→ **What the task asks**:
Look below for the line that has "html: <div>找到重复项 20"; output exactly from it through the line that has "align-items: flex-end ->", and leave the pictures out.

→ **Dataset entries**:
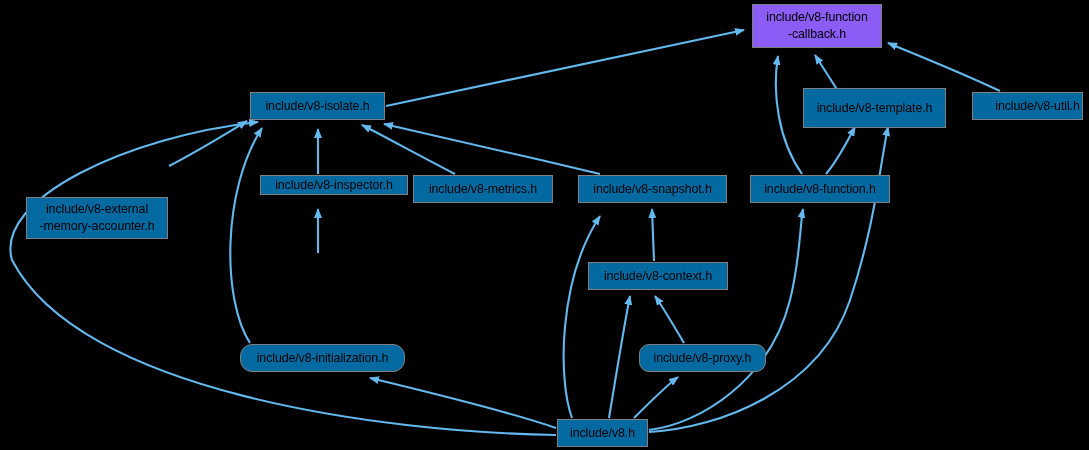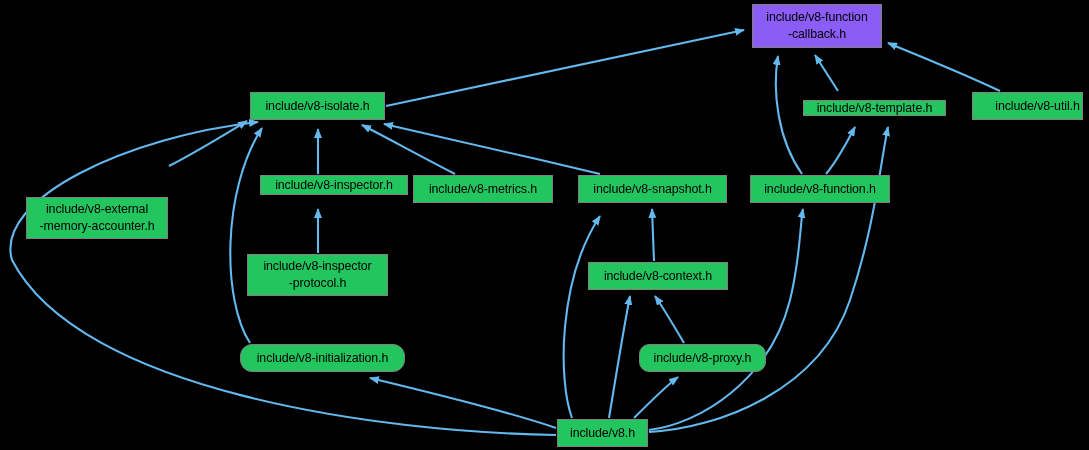"include/v8-isolate.h" .node { background: #22c55e -> #0369a1 }
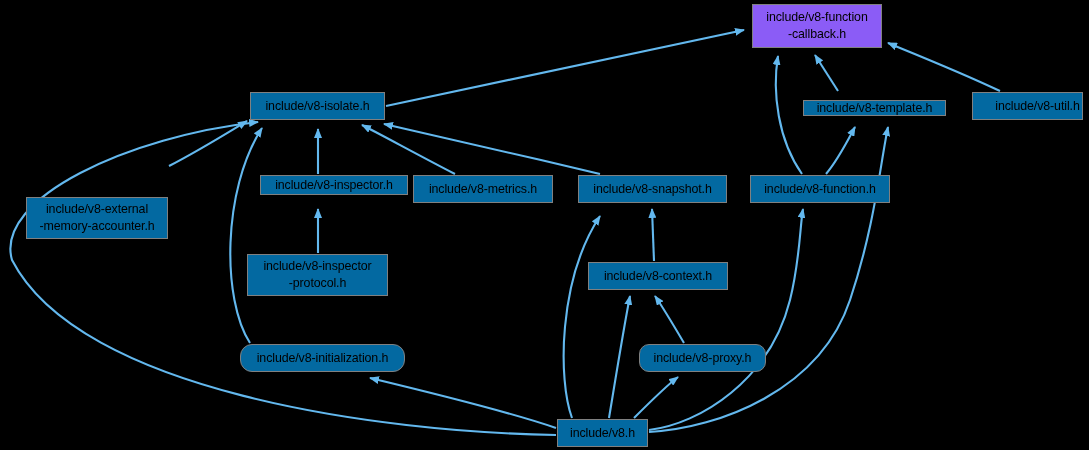"include/v8-template.h" div.node { height: 16px -> 40px; top: 100px -> 88px }
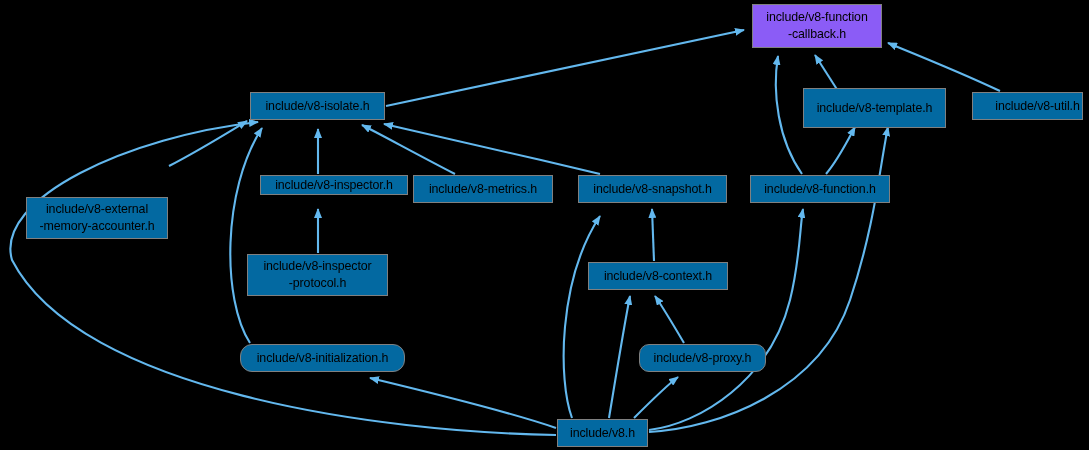"include/v8-inspector" div.node { html: <div>include/v8-inspector -protocol.h</div> -> none }
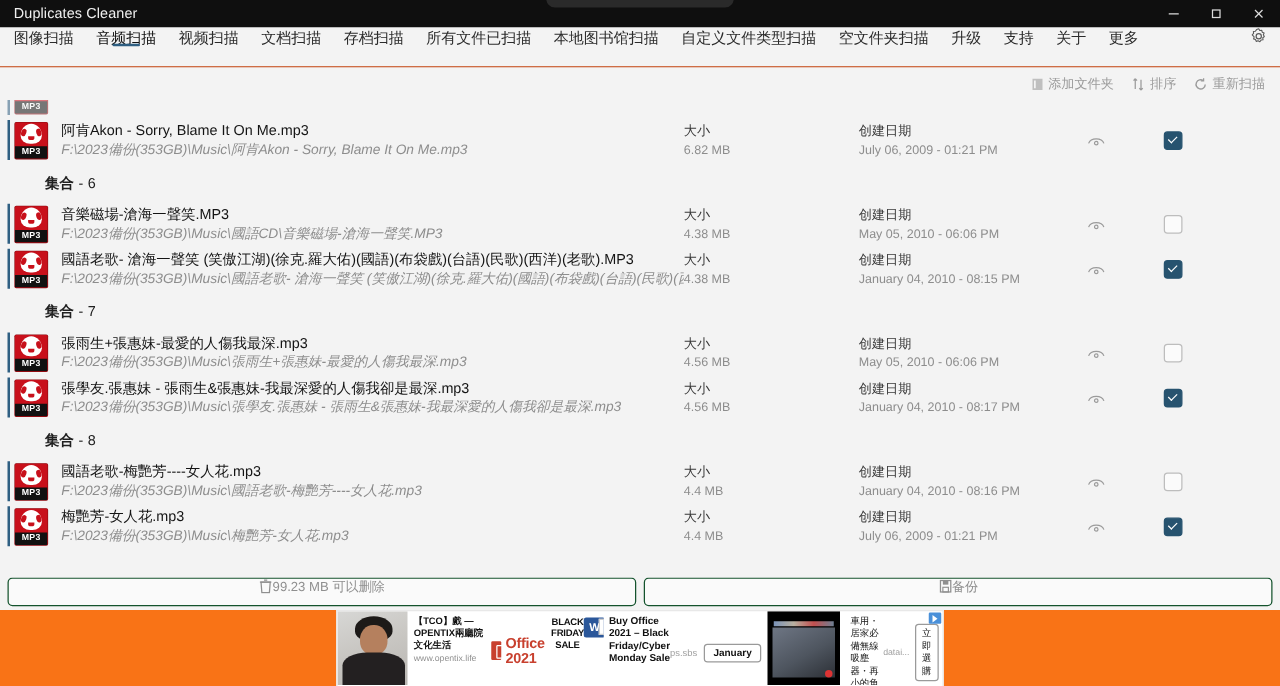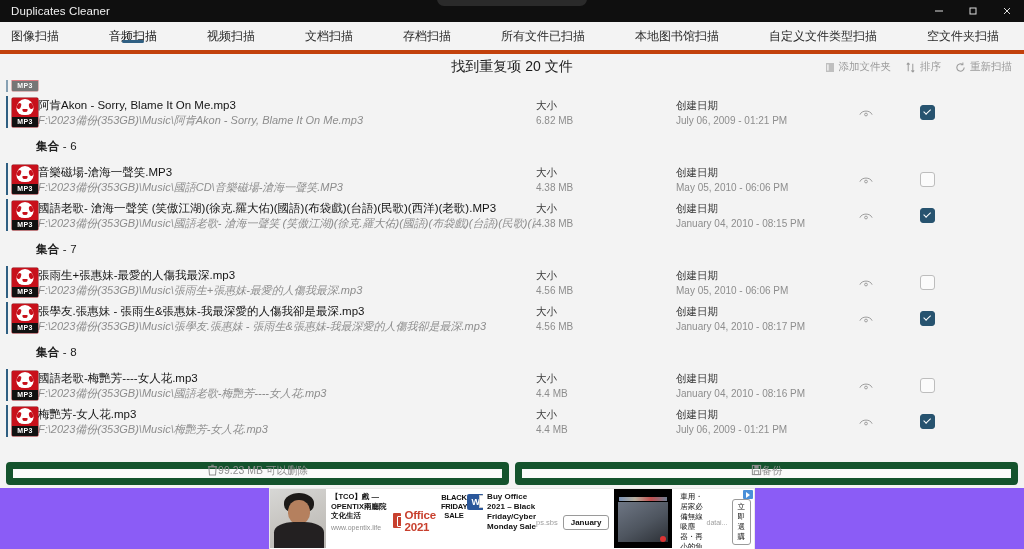"图像扫描" .navbar { align-items: center -> flex-start; border-bottom: 4px solid #c2410c -> 1px solid #c2410c; gap: 32px -> none }
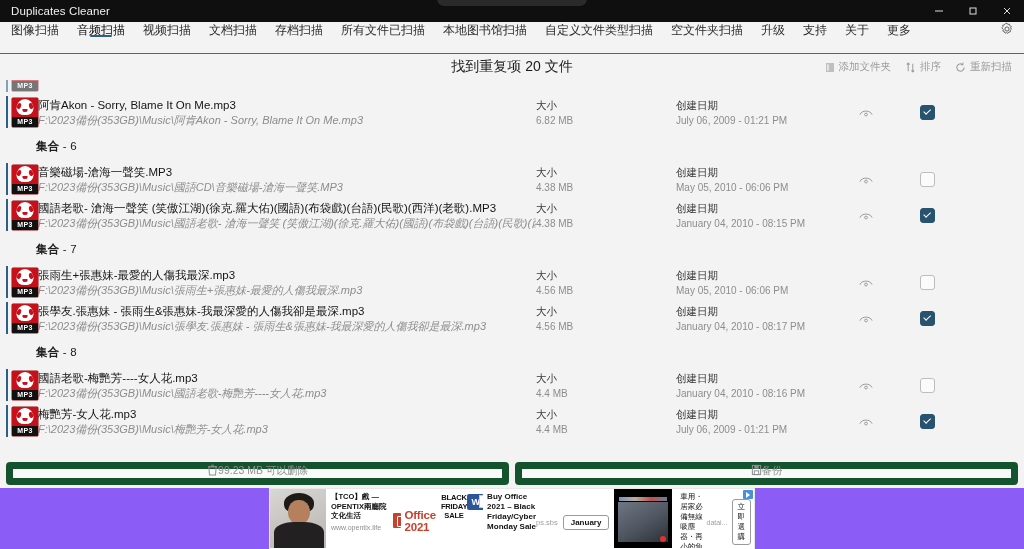"找到重复项 20 文件" div.foundtitle { html: <div>找到重复项 20 文件</div> -> none }
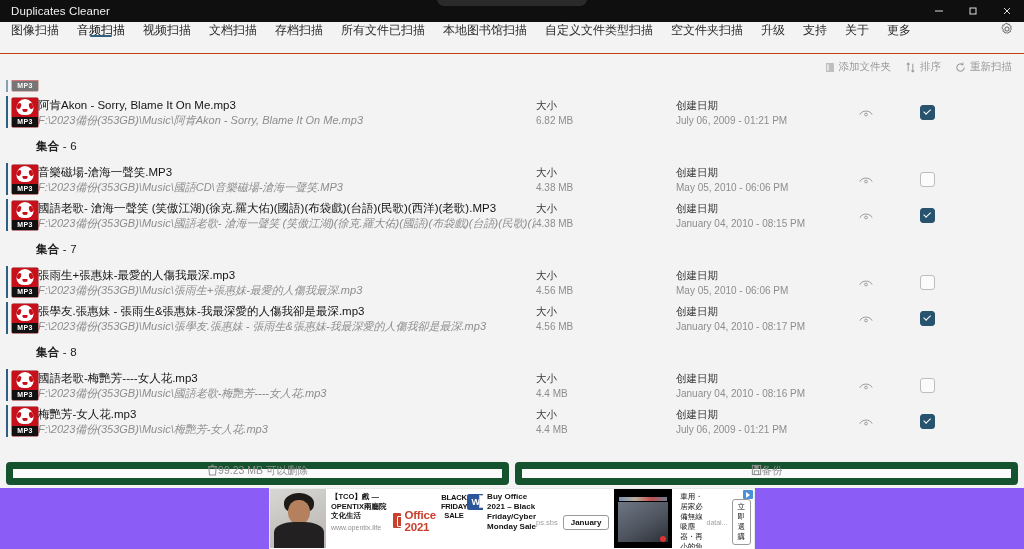"阿肯Akon - Sorry, Blame It" .namecol { margin-left: none -> 11px }
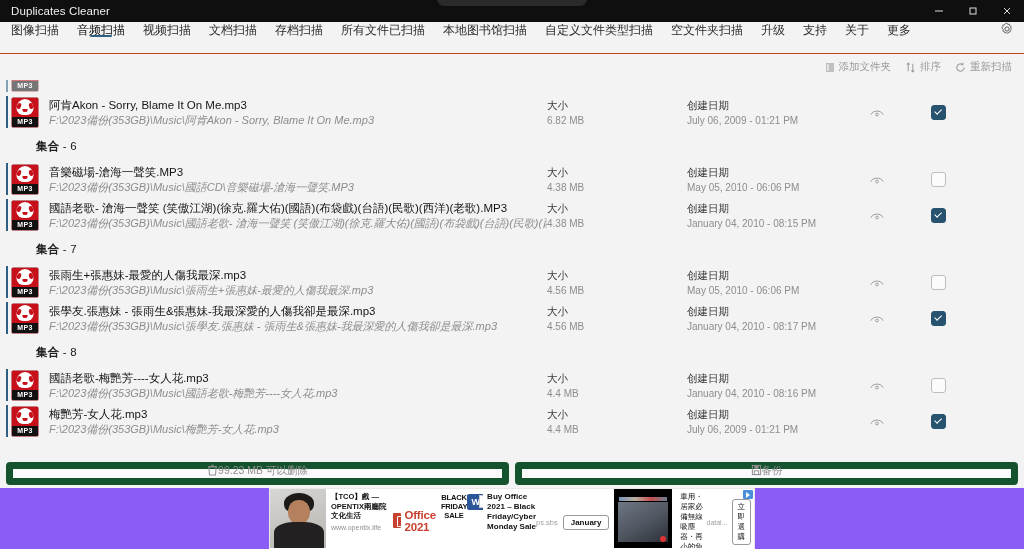"99.23 MB 可以删除" .fbtn { align-items: flex-end -> flex-start; border: 7px solid #14532d -> 1px solid #14532d }
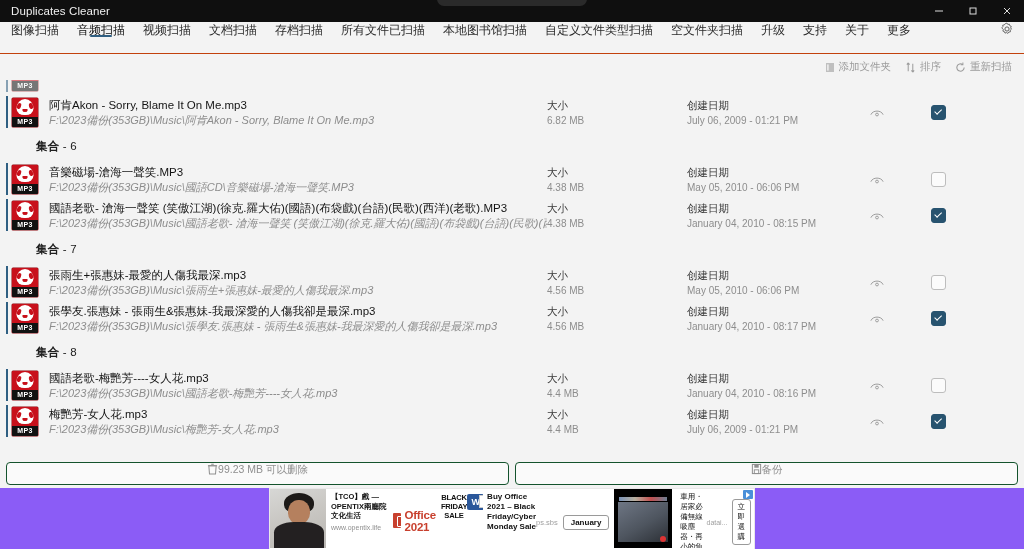"【TCO】戲 — OPENTIX兩廳院文化生活" .adstrip { background: #8b5cf6 -> #f97316 }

→ **Task response**:
"找到重复项 20 文件" div.foundtitle { html: <div>找到重复项 20 文件</div> -> none }
"阿肯Akon - Sorry, Blame It" .namecol { margin-left: none -> 11px }
"99.23 MB 可以删除" .fbtn { align-items: flex-end -> flex-start; border: 7px solid #14532d -> 1px solid #14532d }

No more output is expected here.